Hypoxia is important in the biology of glioma in humans. Positron emission tomography/computed tomography (PET/CT) with a hypoxia tracer offers a noninvasive method to differentiate individual tumor biology and potentially modify treatment for patients with malignancies. The purpose of this study was to determine whether hypoxia, as measured by fluorine-18 fluoroerythronitroimidazole (18F-FETNIM) PET/CT, was associated with tumor grade, overall survival (OS), and immunohistochemical features related to hypoxia, proliferation, angiogenesis, and the invasion of gliomas.
Twenty-five patients with gliomas in whom gross maximal resection could be safely attempted were analyzed. All patients underwent 18F-FETNIM PET/CT studies before surgery. The maximum standardized uptake value (SUVmax) was obtained from the PET images of tumor tissues.
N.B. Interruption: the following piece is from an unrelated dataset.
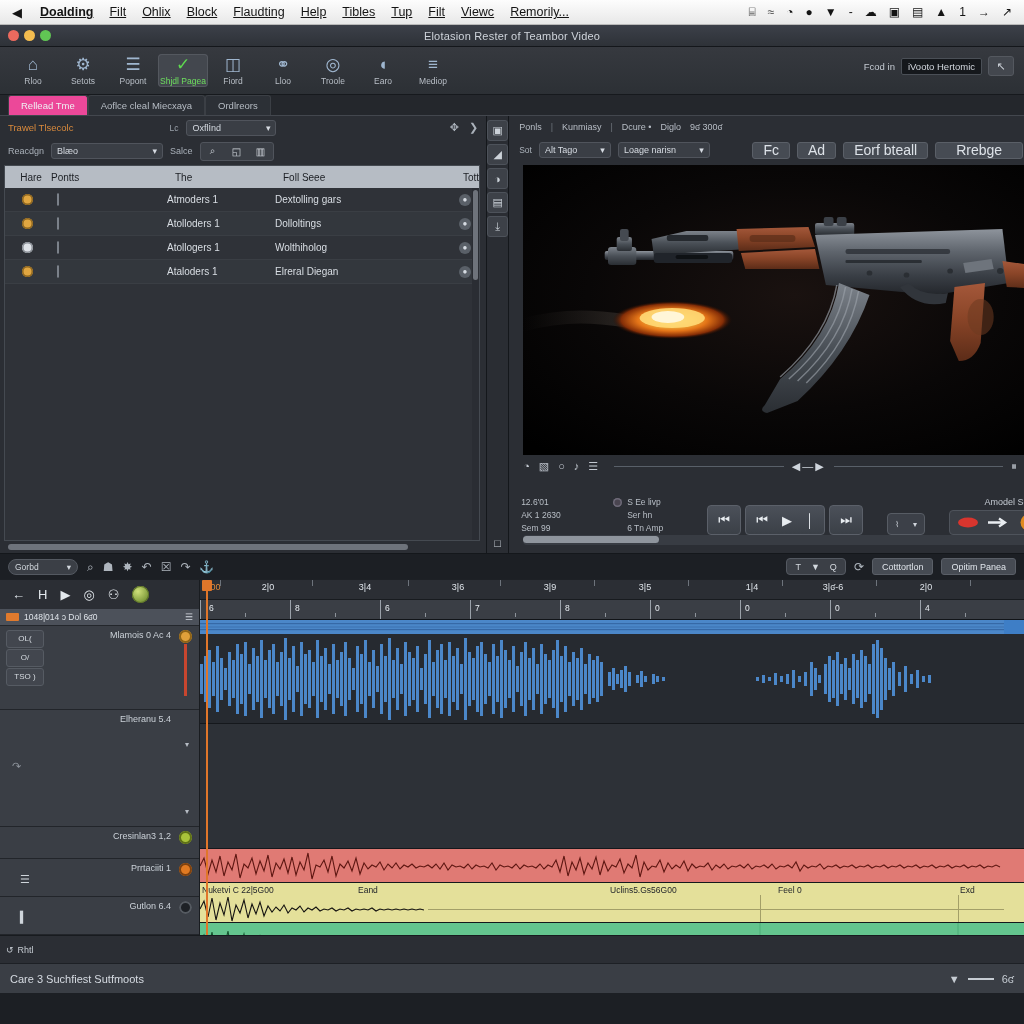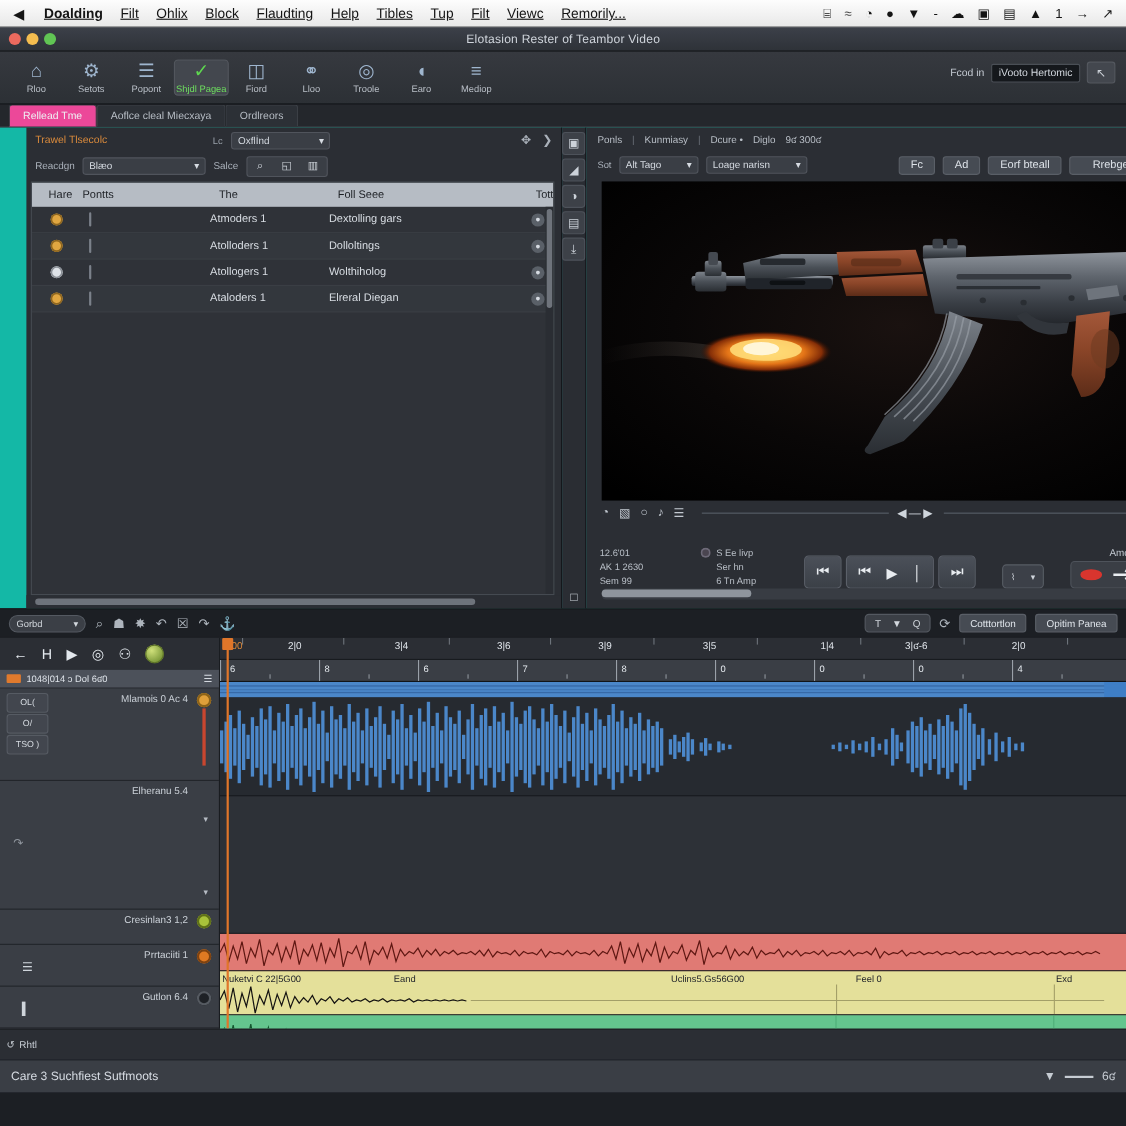"Trawel Tlsecolc" .main { background: #14b8a6 -> #ec4899; padding-left: 24px -> none }
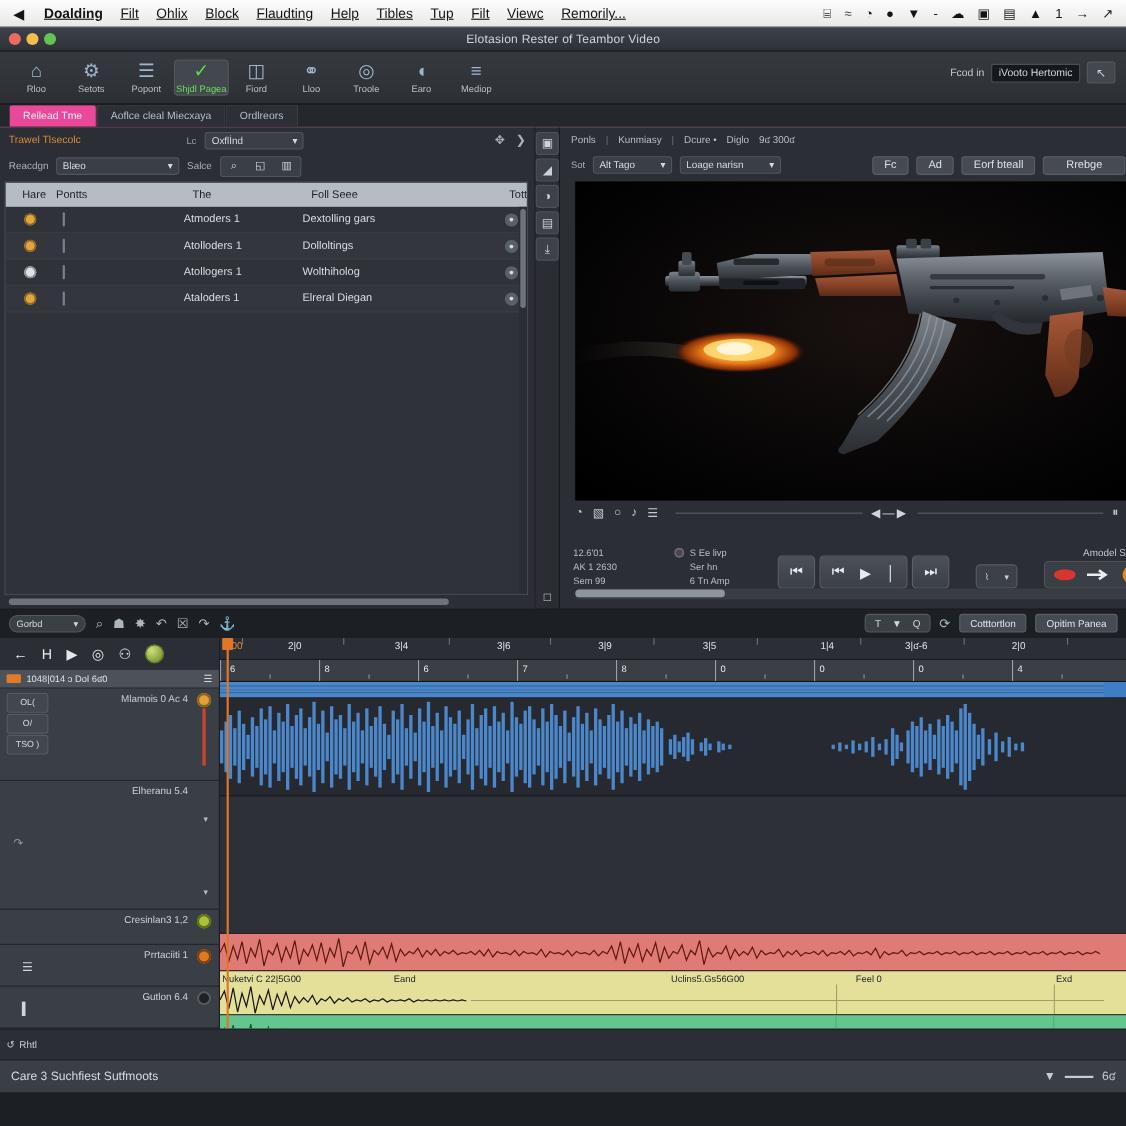"Fc" .mbtn { font-size: 10px -> 14px }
Tumor specimens were stereotactically obtained for the immunohistochemical staining of hypoxia-inducible factor-1 alpha (HIF-1α), Ki-67, vascular endothelial growth factor (VEGF), and matrix metalloproteinase 9 (MMP-9).
A correlation between the SUVmax and glioma grade was found (r = 0.881, P < 0.001). The SUVmax was significantly correlated with the expression of HIF-1α, Ki-67, VEGF, and MMP-9 (r = 0.820, 0.747, 0.606, and 0.727; all P < 0.001). Patients with a high SUVmax had significantly worse 3-year OS than those with a low SUVmax (24.4% vs. 82.1%, P = 0.003).
18F-FETNIM PET/CT provides an excellent noninvasive assessment of hypoxia in glioma. It can be used to understand the mechanisms by which hypoxia affects the OS of glioma patients.